A while ago I had a meeting with a well respected ICT lawyer. I was telling him about TrustFabric. He seemed very interested.. but he did not really listen my story, he just assumed we were building something which would collect personal information which we could sell. So, I explained again and he looked a bit confused. Yes, we really want to give users control over their personal information. No, we don’t want to sell it.

Then he tells me about how he was involved in setting up a credit bureau in an African country. How this credit bureaus is a very positive thing, allowing credit providers to borrow money. Good for the economy etc. Credit bureaus naturally have a few deals behind the scenes to collect personal information and exchange financial information about people.

I don’t buy the idea that these information exchange deals are a good thing. I think you can build a credit rating (reputation) system in an open and transparent way while allowing people to selectively share personal information and keeping people in control of their information. I think it would be much better for a country and it’s economy if people understood the rules of the game. In this case the credit rating game.

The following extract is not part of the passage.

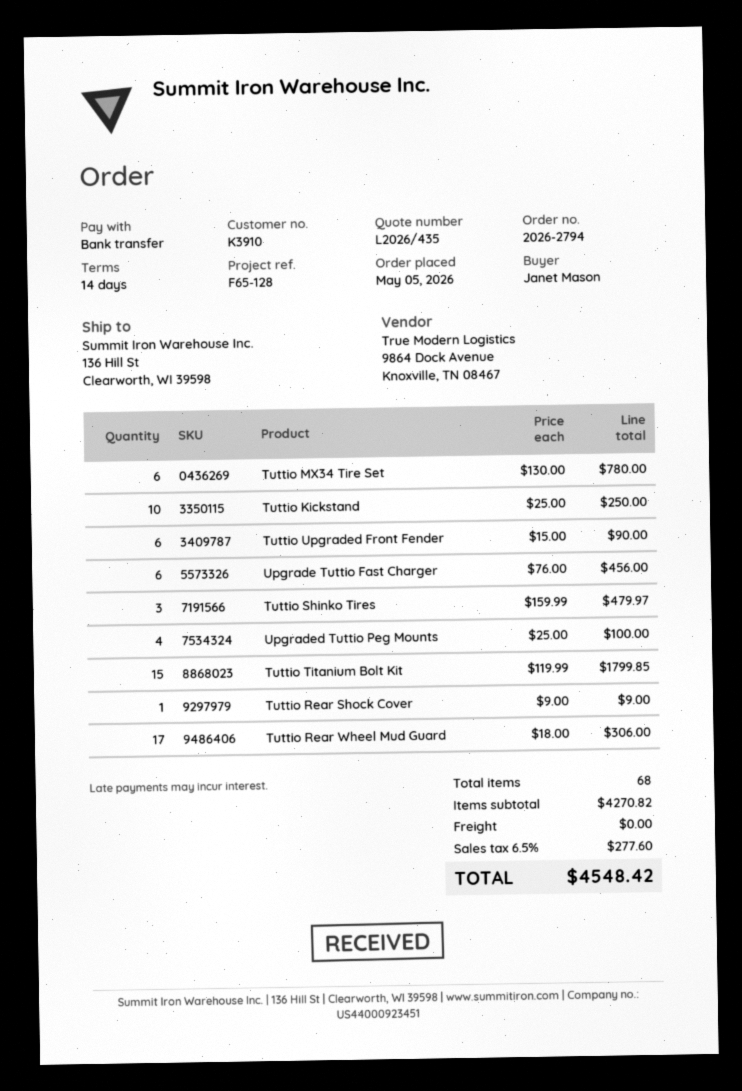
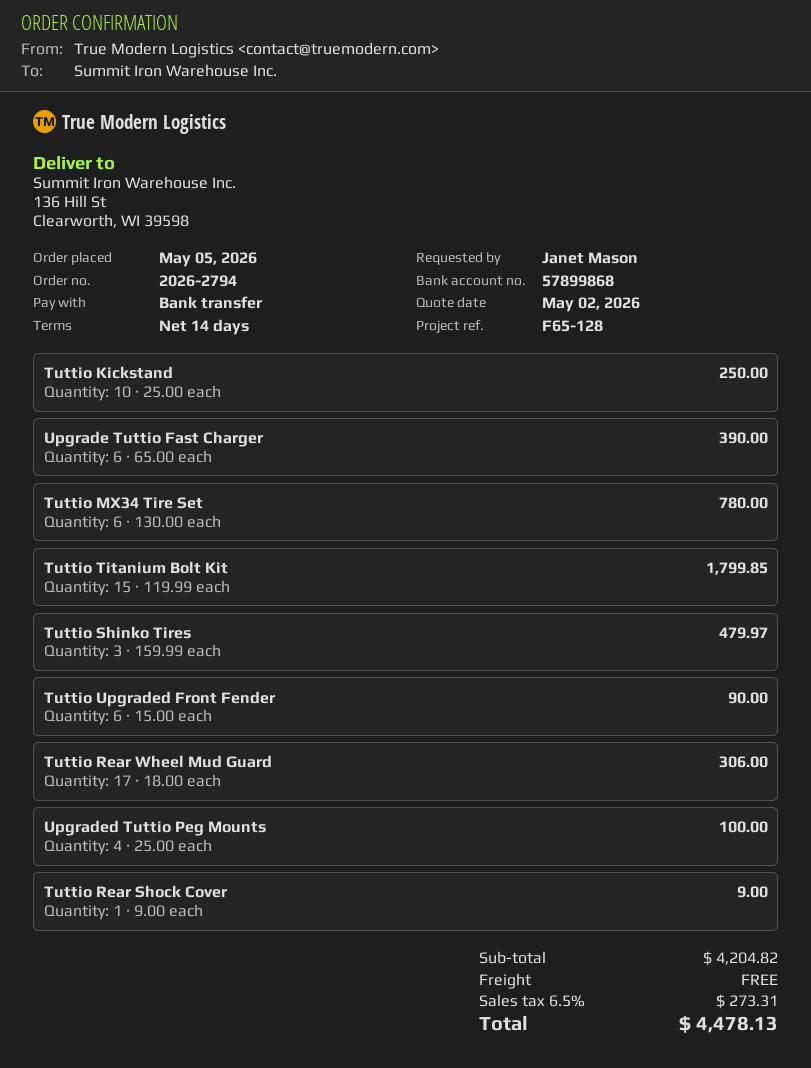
Upgrade Tuttio Fast Charger: 6 x 76.00 = 456.00 -> 6 x 65.00 = 390.00
subtotal: 4270.82 -> 4204.82
tax: 6.5% = 277.60 -> 6.5% = 273.31
total: 4548.42 -> 4478.13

Do you remember that scene at the end of Fight Club where they blow up the buildings which house credit data? Project Mayhem resets the credit card system. I think the personal information ecosystem needs a reboot. Companies should be forced to delete all personal information that can not be tied directly to an active customer relationship. Companies must only be allowed to keep information if the customer granted them a license to retain their information.

This sounds easier than it is, mostly because most companies have no clue which customer relationships are really active. So, maybe we just delete it all and start from scratch.. giving the customer control again.

The system needs a reboot.

3 thoughts on “The Information Underbelly

  1. Excellent post Joe. In part we’re dealing with an information asymmetry problem. The disorganised masses are powerless against a well organised “enemy” with more information.

    People like real-estate agents and property developers abuse this to no end. The building I bought and now live in is an excellent example. Lots of individuals buy on good faith, and after a year, there are still unfinished parts, and we still have contractors on site every day, dragging on the completion process to everyone’s dismay. This despite some of the owners being high-powered lawyers, at least one of them, one of the most famous ones in the country. You would think they would have the power and knowledge to do something, but they don’t. Without acting as a group, no matter how good your individual legal mind, you remain weak and can’t force compliance from these people. The developer simply go on to screw the next lot of unsuspecting buyers on his next project. And given the vast amount of newsprint dedicated to property ads, the media has a vested interest to not expose unscrupulous developers and agents. So no use writing the odd letter.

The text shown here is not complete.